*WORK TASK*. Somewhere below is a line with "- The notions" and, later, a line with "true after the investigation."; repeat those two lines and all the lines between them, exactly as they are.

*EXCERPTED DATA*.
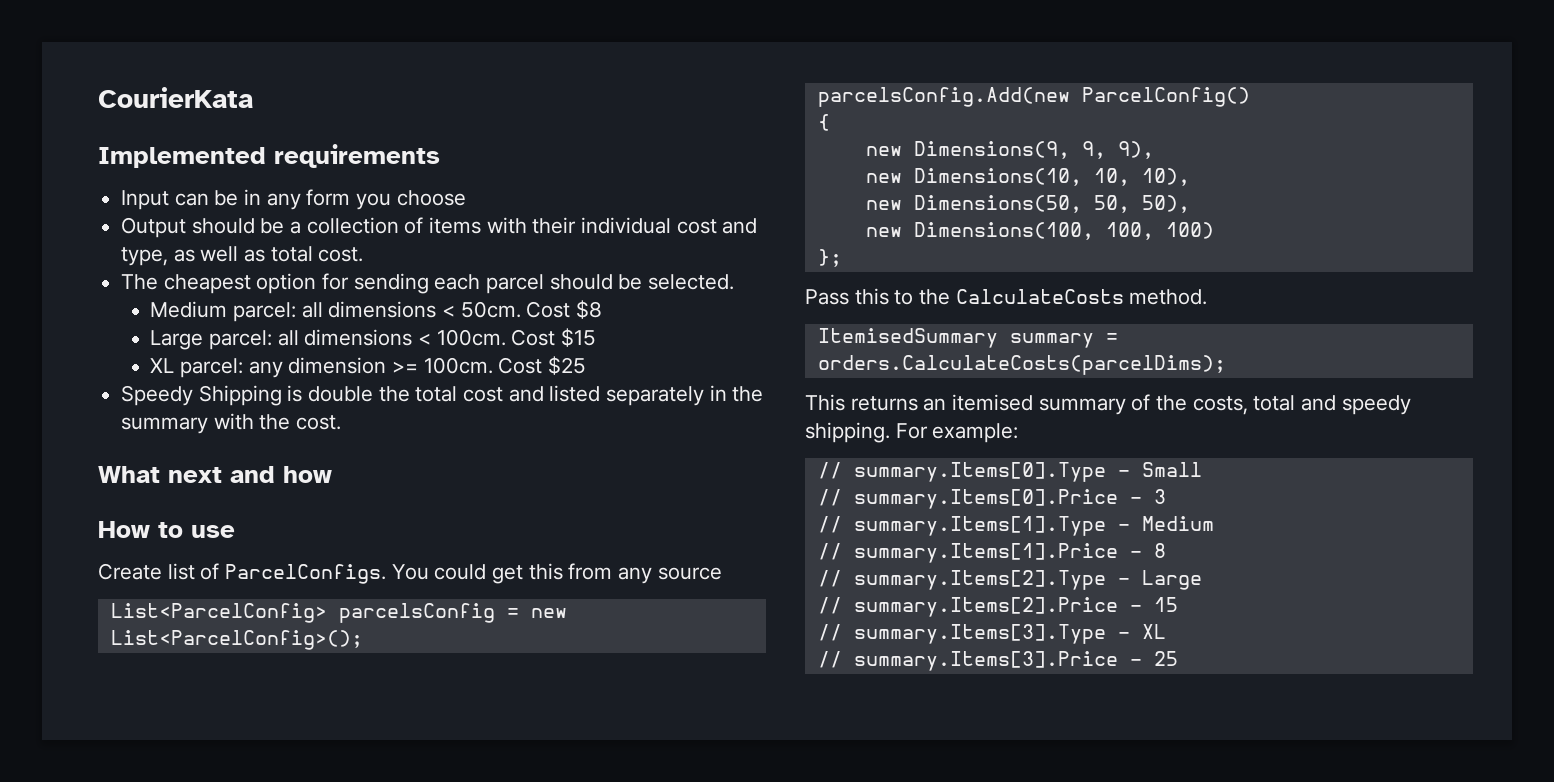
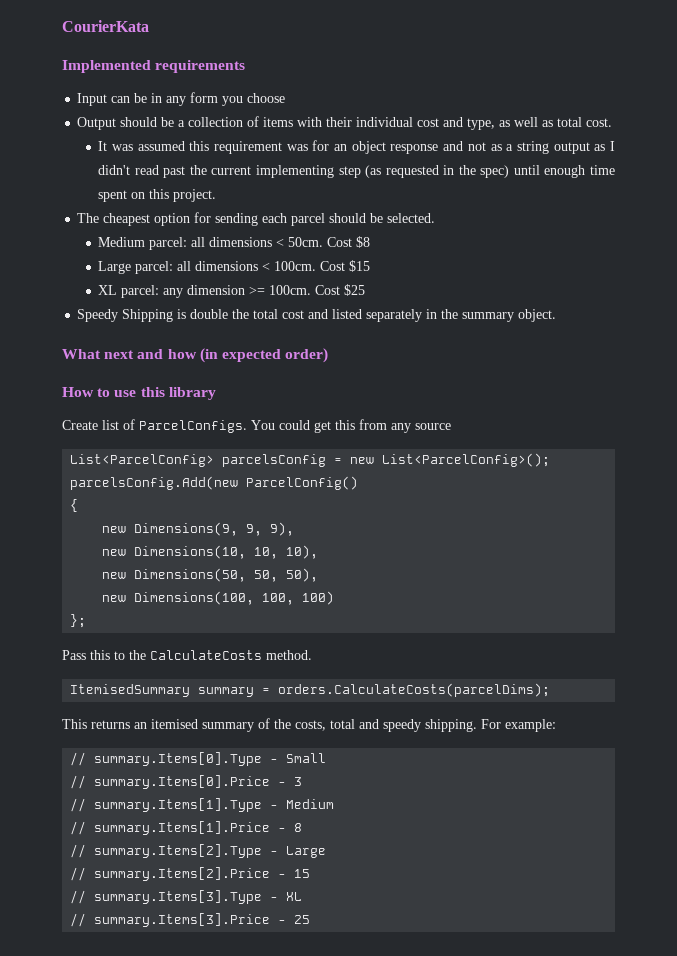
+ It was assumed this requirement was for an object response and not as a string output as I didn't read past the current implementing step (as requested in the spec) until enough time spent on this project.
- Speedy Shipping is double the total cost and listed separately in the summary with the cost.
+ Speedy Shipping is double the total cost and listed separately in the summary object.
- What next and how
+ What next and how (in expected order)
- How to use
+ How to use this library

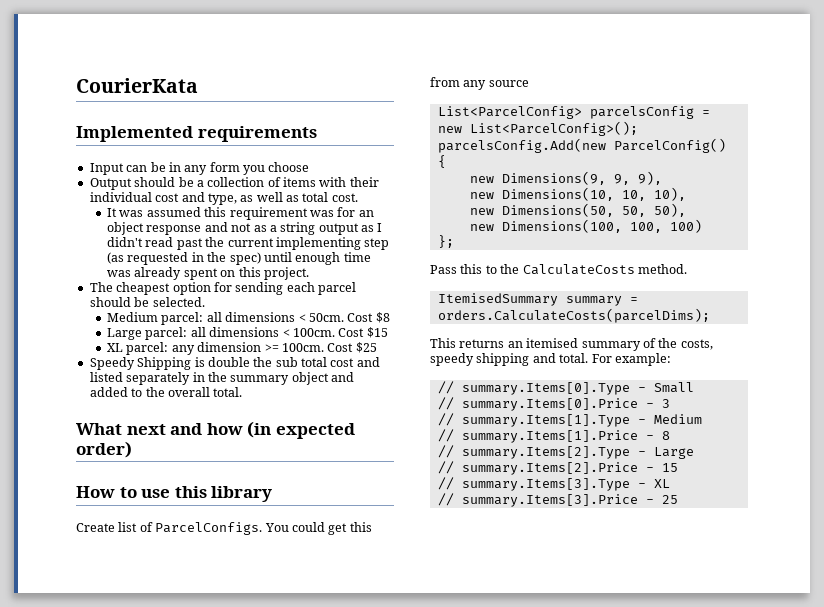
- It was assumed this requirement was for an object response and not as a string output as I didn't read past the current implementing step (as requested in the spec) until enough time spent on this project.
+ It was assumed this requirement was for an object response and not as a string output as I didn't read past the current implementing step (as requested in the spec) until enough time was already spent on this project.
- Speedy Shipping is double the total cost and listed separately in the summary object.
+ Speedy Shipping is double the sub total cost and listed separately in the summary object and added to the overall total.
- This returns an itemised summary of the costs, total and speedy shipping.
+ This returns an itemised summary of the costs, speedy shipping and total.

...

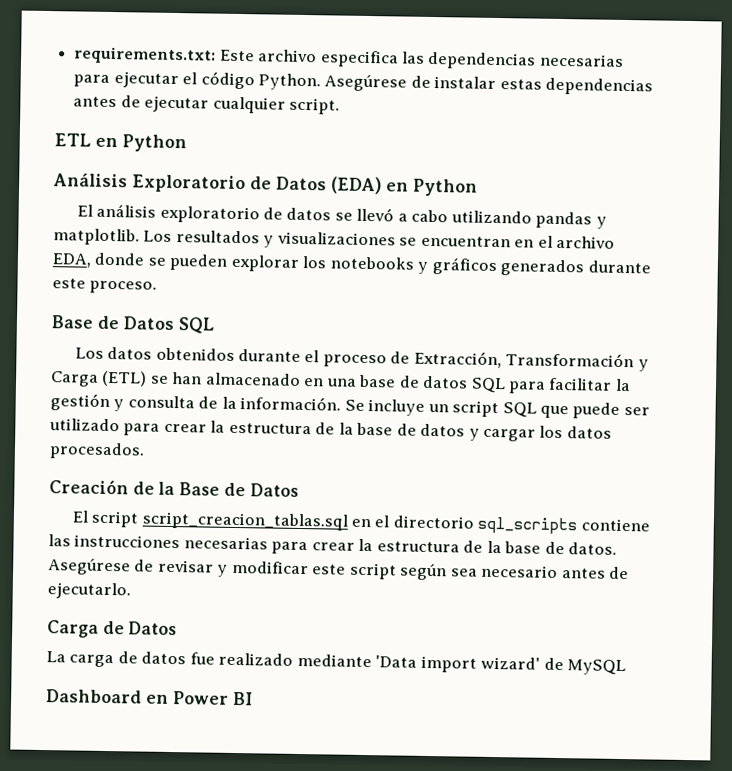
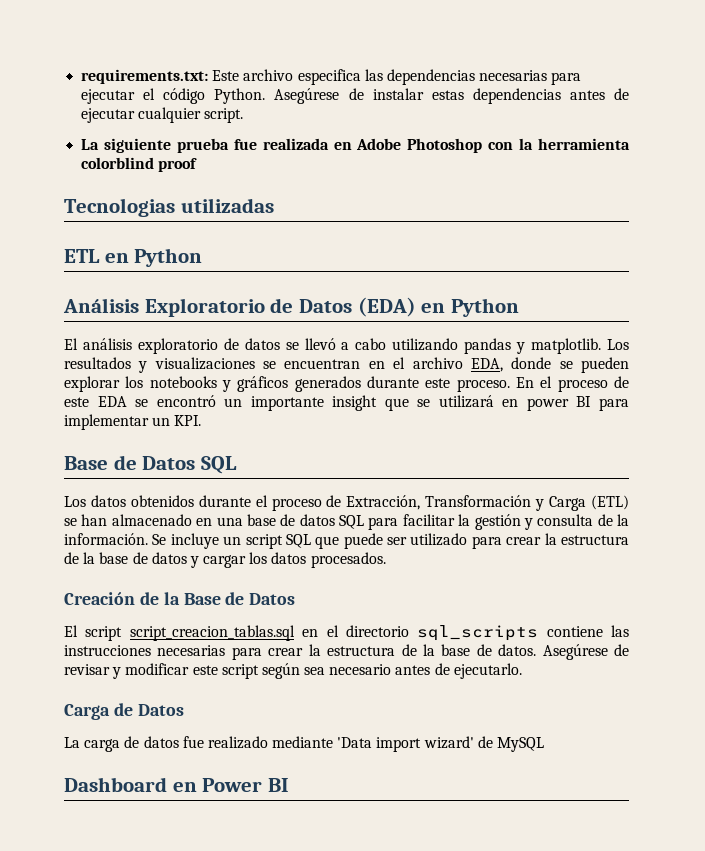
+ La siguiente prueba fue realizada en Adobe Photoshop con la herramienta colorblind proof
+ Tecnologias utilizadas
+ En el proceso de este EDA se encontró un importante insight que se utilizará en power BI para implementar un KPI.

* * *

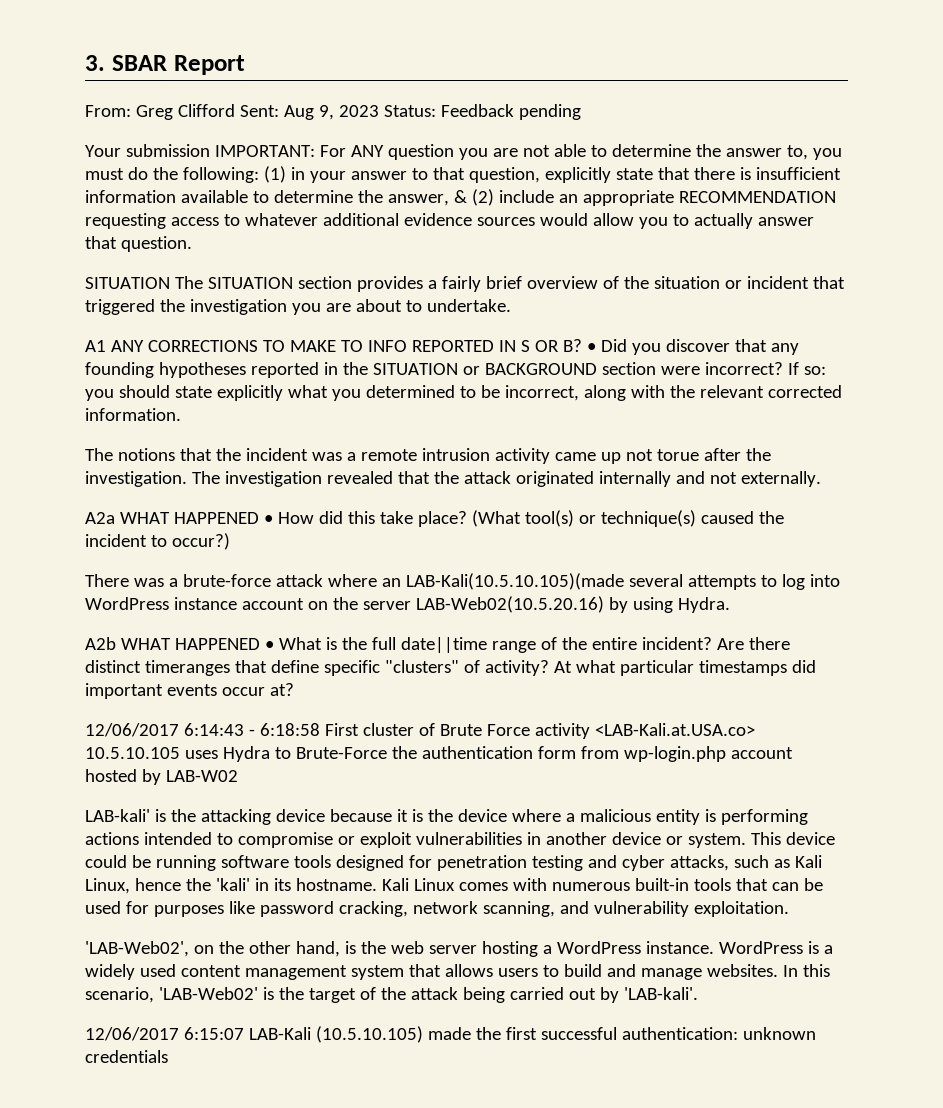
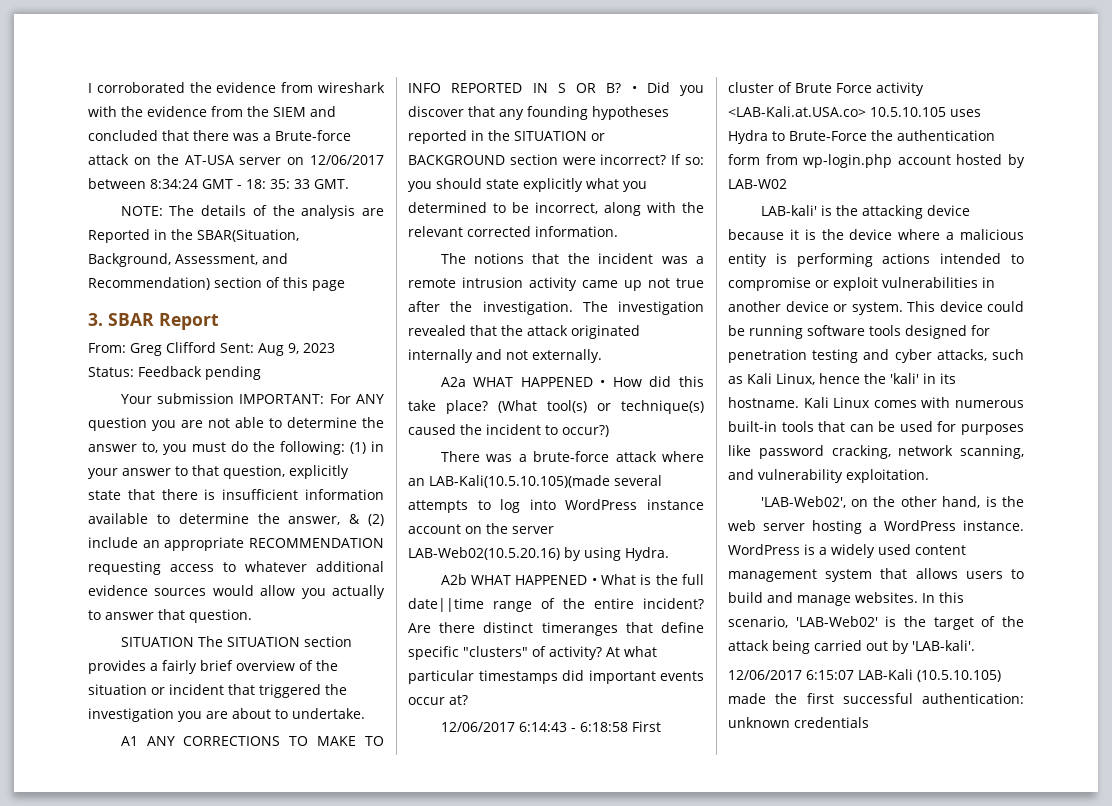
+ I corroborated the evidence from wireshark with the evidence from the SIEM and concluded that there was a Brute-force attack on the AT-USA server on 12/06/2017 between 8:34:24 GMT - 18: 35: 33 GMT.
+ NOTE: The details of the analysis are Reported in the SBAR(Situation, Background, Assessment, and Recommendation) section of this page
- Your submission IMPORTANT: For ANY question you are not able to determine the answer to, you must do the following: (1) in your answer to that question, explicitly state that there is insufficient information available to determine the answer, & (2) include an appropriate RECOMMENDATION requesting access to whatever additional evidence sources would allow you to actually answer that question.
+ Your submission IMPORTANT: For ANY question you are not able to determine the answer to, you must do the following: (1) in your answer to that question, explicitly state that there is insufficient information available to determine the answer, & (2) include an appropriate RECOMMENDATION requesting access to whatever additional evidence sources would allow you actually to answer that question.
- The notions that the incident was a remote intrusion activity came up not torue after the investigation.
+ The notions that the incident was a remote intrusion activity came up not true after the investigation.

*COMPLETED TASK*.
- The notions that the incident was a remote intrusion activity came up not torue after the investigation.
+ The notions that the incident was a remote intrusion activity came up not true after the investigation.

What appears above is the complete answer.